** Extracted material follows **

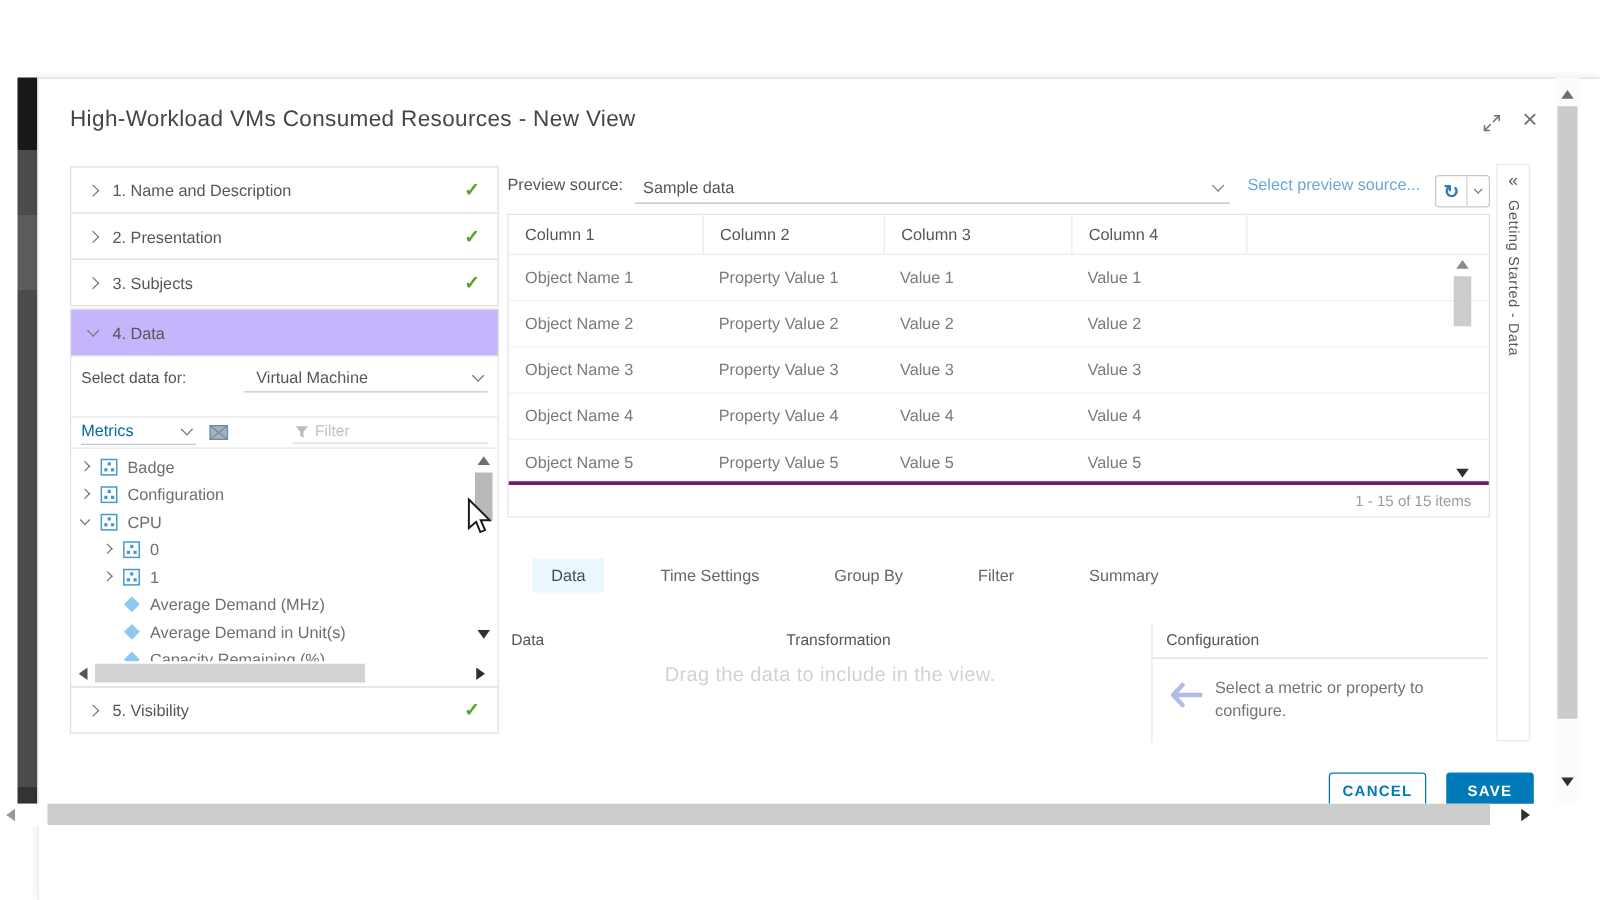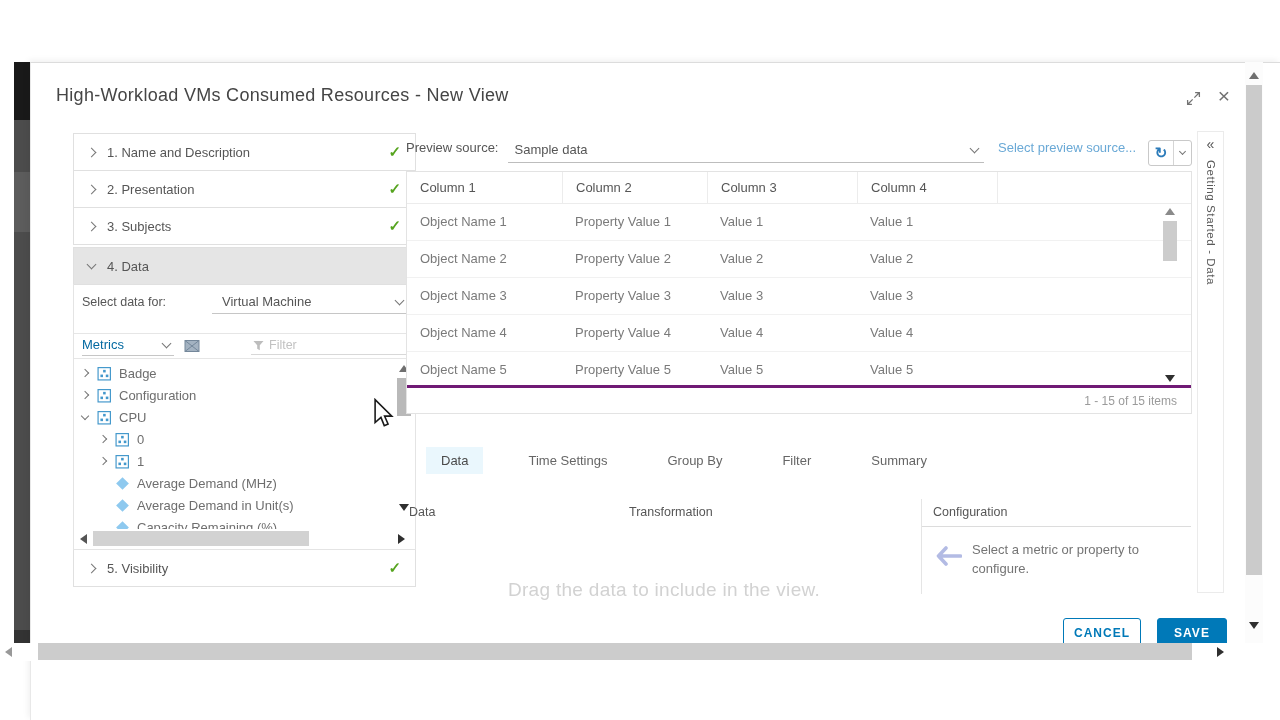--- a/index.html
+++ b/index.html
@@ -18,7 +18,7 @@
   .dlg-close { position:absolute; left:1183px; top:21px; width:20px; height:24px; font-size:21px; color:#717171; font-weight:300; cursor:pointer; line-height:24px; text-align:center; }
 
   
-  .steps { position:absolute; left:42px; top:70px; width:343px; }
+  .steps { position:absolute; left:25px; top:70px; width:343px; }
   .step-row { height:38px; border:1px solid #e0e0e0; background:#fff; display:flex; align-items:center;
     padding:0 14px; margin-top:-1px; cursor:pointer; }
   .step-row:first-child { margin-top:0; }

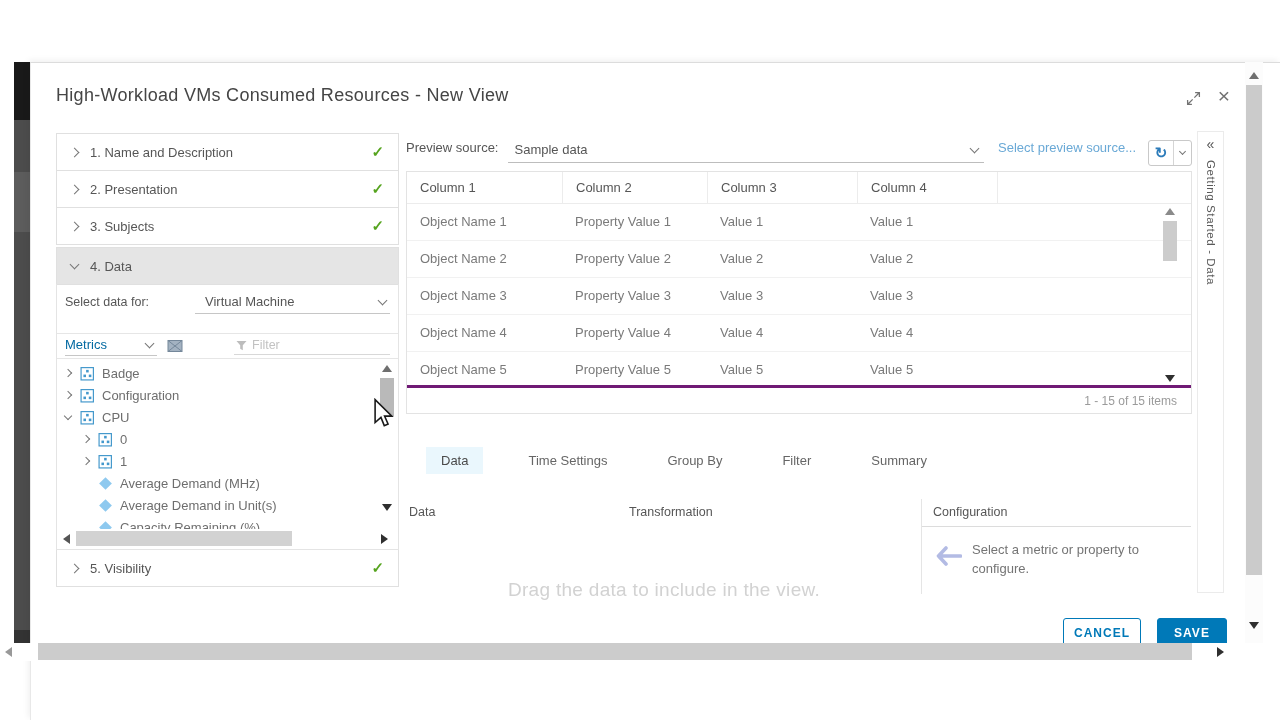--- a/index.html
+++ b/index.html
@@ -22,7 +22,7 @@
   .step-row { height:38px; border:1px solid #e0e0e0; background:#fff; display:flex; align-items:center;
     padding:0 14px; margin-top:-1px; cursor:pointer; }
   .step-row:first-child { margin-top:0; }
-  .step-row.active { background:#e5e5e5; margin-top:2px; }
+  .step-row.active { background:#c4b5fd; margin-top:2px; }
   .step-label { font-size:13px; color:#565656; margin-left:12px; flex:1; }
   .check { color:#56a41f; font-size:15px; font-weight:bold; }
   .chev { width:7px; height:7px; border-right:1.5px solid #767676; border-bottom:1.5px solid #767676; display:inline-block; flex:none; }

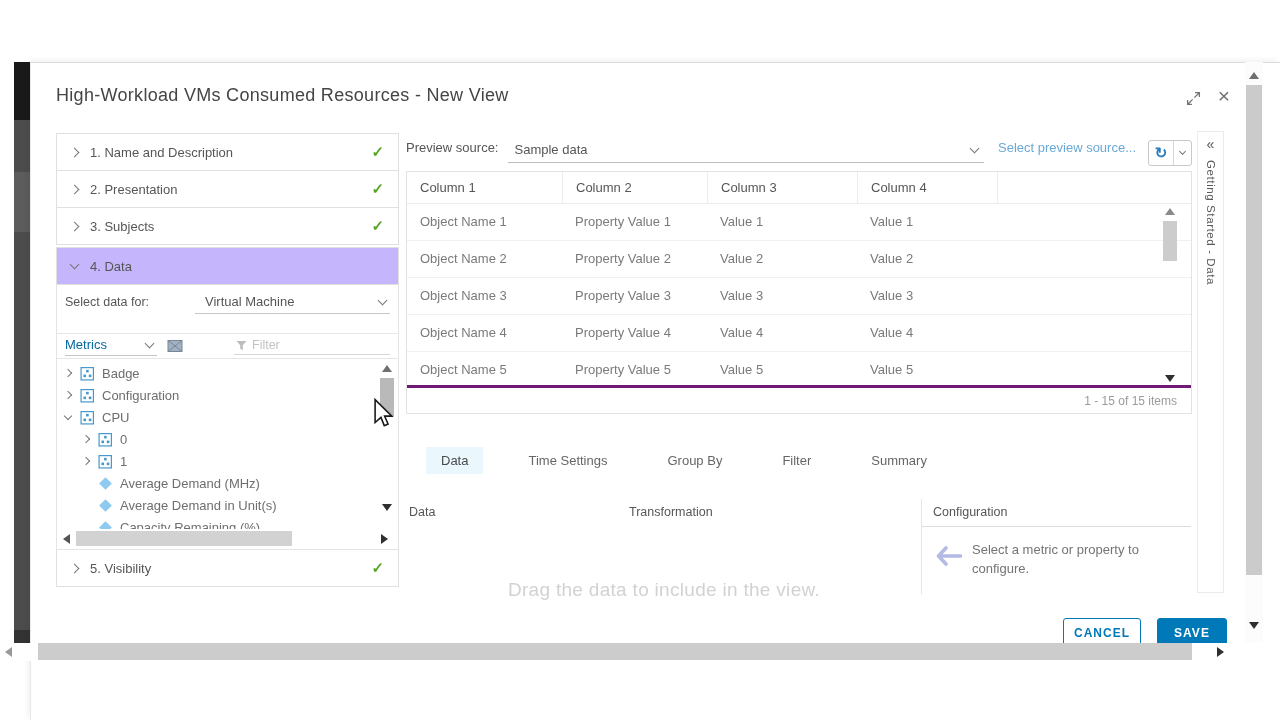--- a/index.html
+++ b/index.html
@@ -89,7 +89,7 @@
 
   
   .ed-head { position:absolute; font-size:12.5px; color:#565656; }
-  .drag-hint { position:absolute; left:375px; top:469px; width:516px; text-align:center; font-size:19px; color:#d2d2d2; letter-spacing:.3px;margin-top:47px; }
+  .drag-hint { position:absolute; left:375px; top:469px; width:516px; text-align:center; font-size:16px; color:#d2d2d2; letter-spacing:.3px; }
   .config-panel { position:absolute; left:890px; top:436px; width:270px; height:95px; border-left:1px solid #e5e5e5; }
   .config-title { font-size:12.5px; color:#565656; padding:6px 0 7px 11px; border-bottom:1px solid #dcdcdc; }
   .config-hint { display:flex; margin-top:14px; padding-left:13px; }

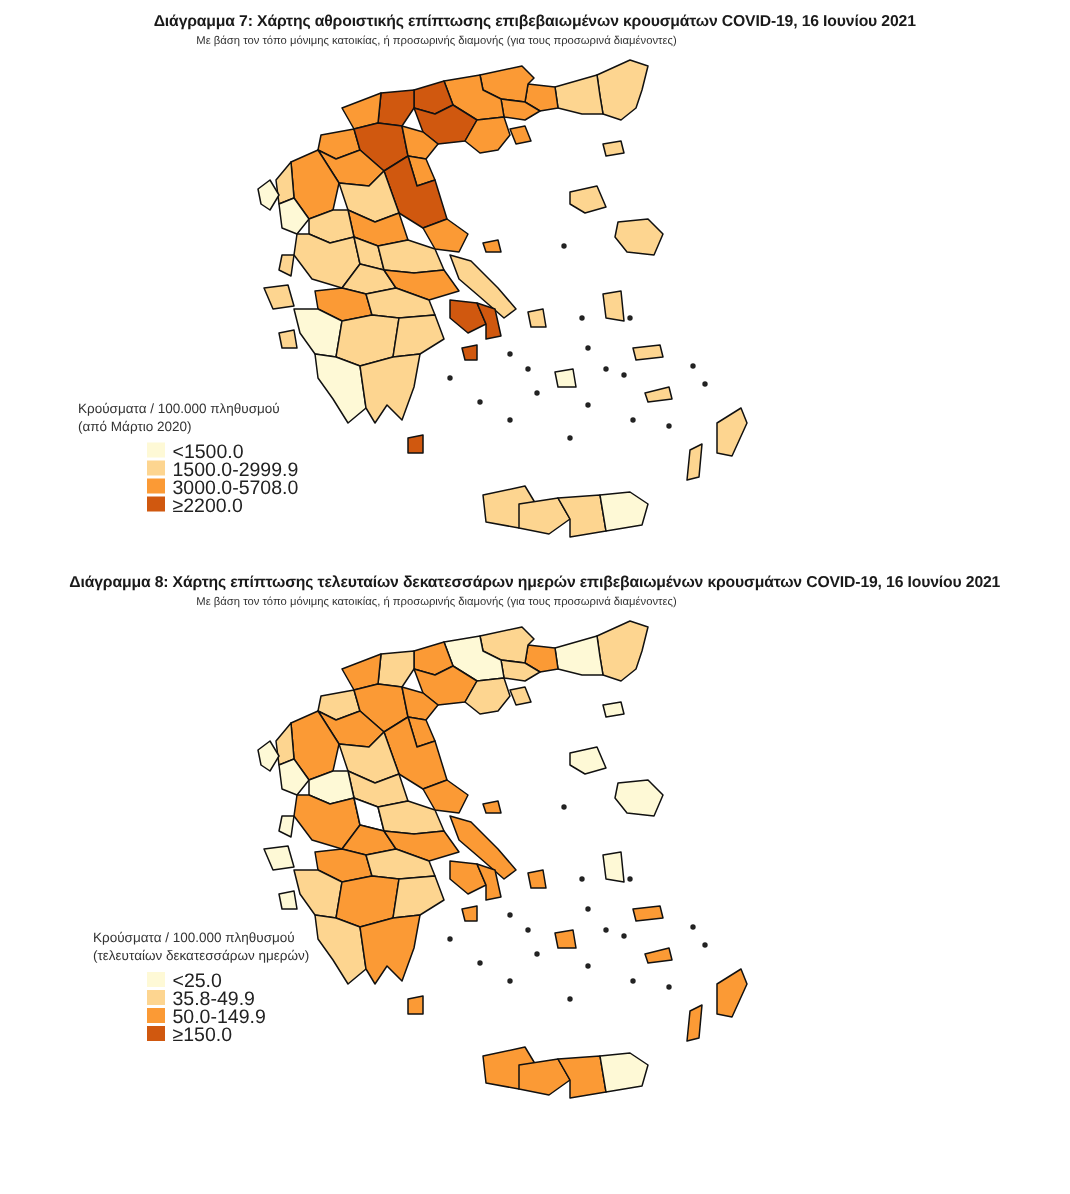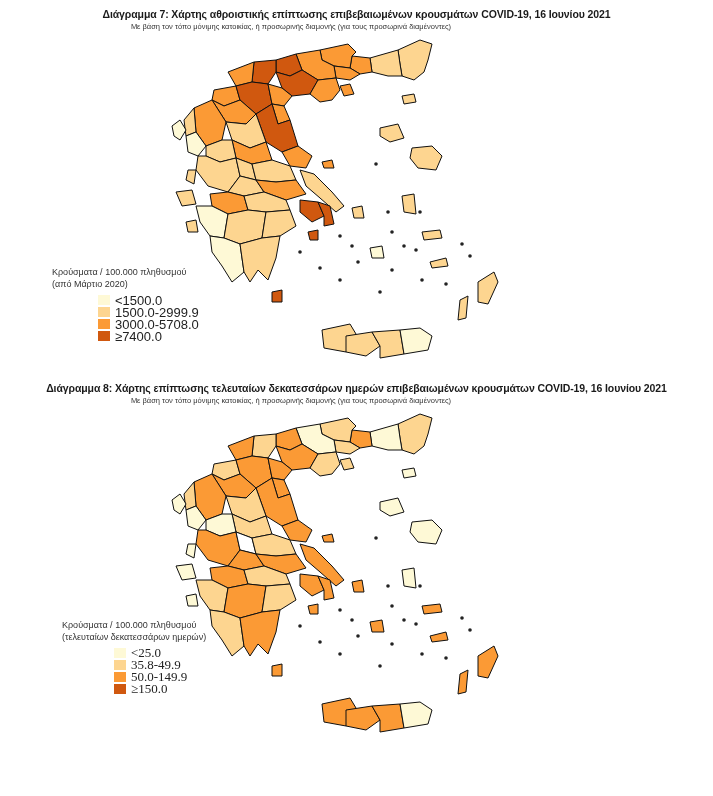--- a/index.html
+++ b/index.html
@@ -128,7 +128,7 @@
       </div>
       <div class="legend-item">
         <span class="swatch" style="background: rgb(208, 88, 15);"></span>
-        <span class="legend-label">≥7400.0</span>
+        <span class="legend-label">≥2200.0</span>
       </div>
     </div>
   </div>

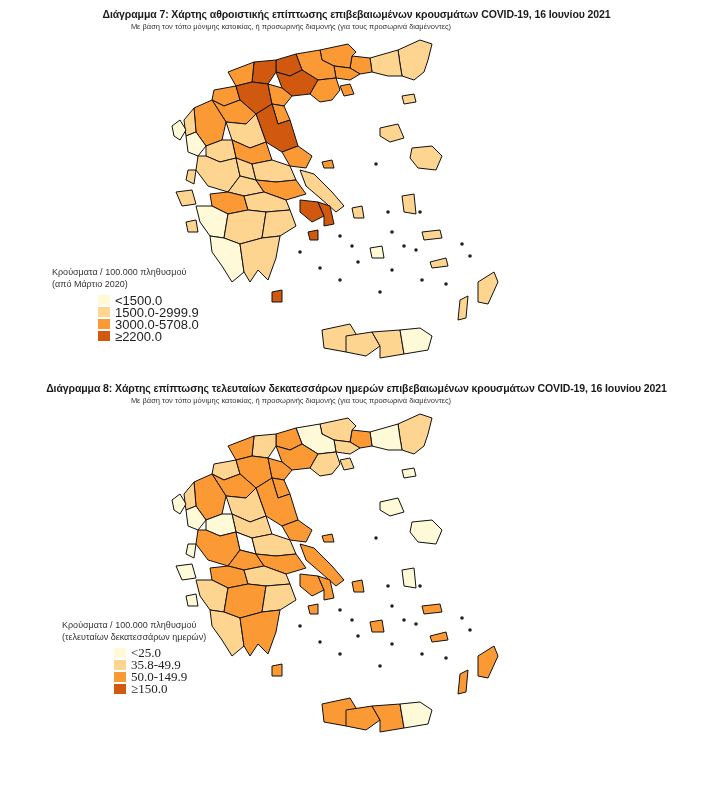--- a/index.html
+++ b/index.html
@@ -225,7 +225,7 @@
   <div class="legend" style="left:62px;top:245px;width:190px;">
     <div class="legend-title">Κρούσματα / 100.000 πληθυσμού</div>
     <div class="legend-title">(τελευταίων δεκατεσσάρων ημερών)</div>
-    <div class="legend-items" style="margin-left:52px;font-family:Liberation Serif, serif;">
+    <div class="legend-items" style="margin-left:36px;">
       <div class="legend-item">
         <span class="swatch" style="background: rgb(254, 249, 214);"></span>
         <span class="legend-label">&lt;25.0</span>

** End of Extracted material **

● To do
Give back every record precisely as it stands, without the images.

● Solution below
--- a/index.html
+++ b/index.html
@@ -18,7 +18,7 @@
   .dlg-close { position:absolute; left:1183px; top:21px; width:20px; height:24px; font-size:21px; color:#717171; font-weight:300; cursor:pointer; line-height:24px; text-align:center; }
 
   
-  .steps { position:absolute; left:42px; top:70px; width:343px; }
+  .steps { position:absolute; left:25px; top:70px; width:343px; }
   .step-row { height:38px; border:1px solid #e0e0e0; background:#fff; display:flex; align-items:center;
     padding:0 14px; margin-top:-1px; cursor:pointer; }
   .step-row:first-child { margin-top:0; }

--- a/index.html
+++ b/index.html
@@ -22,7 +22,7 @@
   .step-row { height:38px; border:1px solid #e0e0e0; background:#fff; display:flex; align-items:center;
     padding:0 14px; margin-top:-1px; cursor:pointer; }
   .step-row:first-child { margin-top:0; }
-  .step-row.active { background:#e5e5e5; margin-top:2px; }
+  .step-row.active { background:#c4b5fd; margin-top:2px; }
   .step-label { font-size:13px; color:#565656; margin-left:12px; flex:1; }
   .check { color:#56a41f; font-size:15px; font-weight:bold; }
   .chev { width:7px; height:7px; border-right:1.5px solid #767676; border-bottom:1.5px solid #767676; display:inline-block; flex:none; }

--- a/index.html
+++ b/index.html
@@ -89,7 +89,7 @@
 
   
   .ed-head { position:absolute; font-size:12.5px; color:#565656; }
-  .drag-hint { position:absolute; left:375px; top:469px; width:516px; text-align:center; font-size:19px; color:#d2d2d2; letter-spacing:.3px;margin-top:47px; }
+  .drag-hint { position:absolute; left:375px; top:469px; width:516px; text-align:center; font-size:16px; color:#d2d2d2; letter-spacing:.3px; }
   .config-panel { position:absolute; left:890px; top:436px; width:270px; height:95px; border-left:1px solid #e5e5e5; }
   .config-title { font-size:12.5px; color:#565656; padding:6px 0 7px 11px; border-bottom:1px solid #dcdcdc; }
   .config-hint { display:flex; margin-top:14px; padding-left:13px; }

--- a/index.html
+++ b/index.html
@@ -128,7 +128,7 @@
       </div>
       <div class="legend-item">
         <span class="swatch" style="background: rgb(208, 88, 15);"></span>
-        <span class="legend-label">≥7400.0</span>
+        <span class="legend-label">≥2200.0</span>
       </div>
     </div>
   </div>

--- a/index.html
+++ b/index.html
@@ -225,7 +225,7 @@
   <div class="legend" style="left:62px;top:245px;width:190px;">
     <div class="legend-title">Κρούσματα / 100.000 πληθυσμού</div>
     <div class="legend-title">(τελευταίων δεκατεσσάρων ημερών)</div>
-    <div class="legend-items" style="margin-left:52px;font-family:Liberation Serif, serif;">
+    <div class="legend-items" style="margin-left:36px;">
       <div class="legend-item">
         <span class="swatch" style="background: rgb(254, 249, 214);"></span>
         <span class="legend-label">&lt;25.0</span>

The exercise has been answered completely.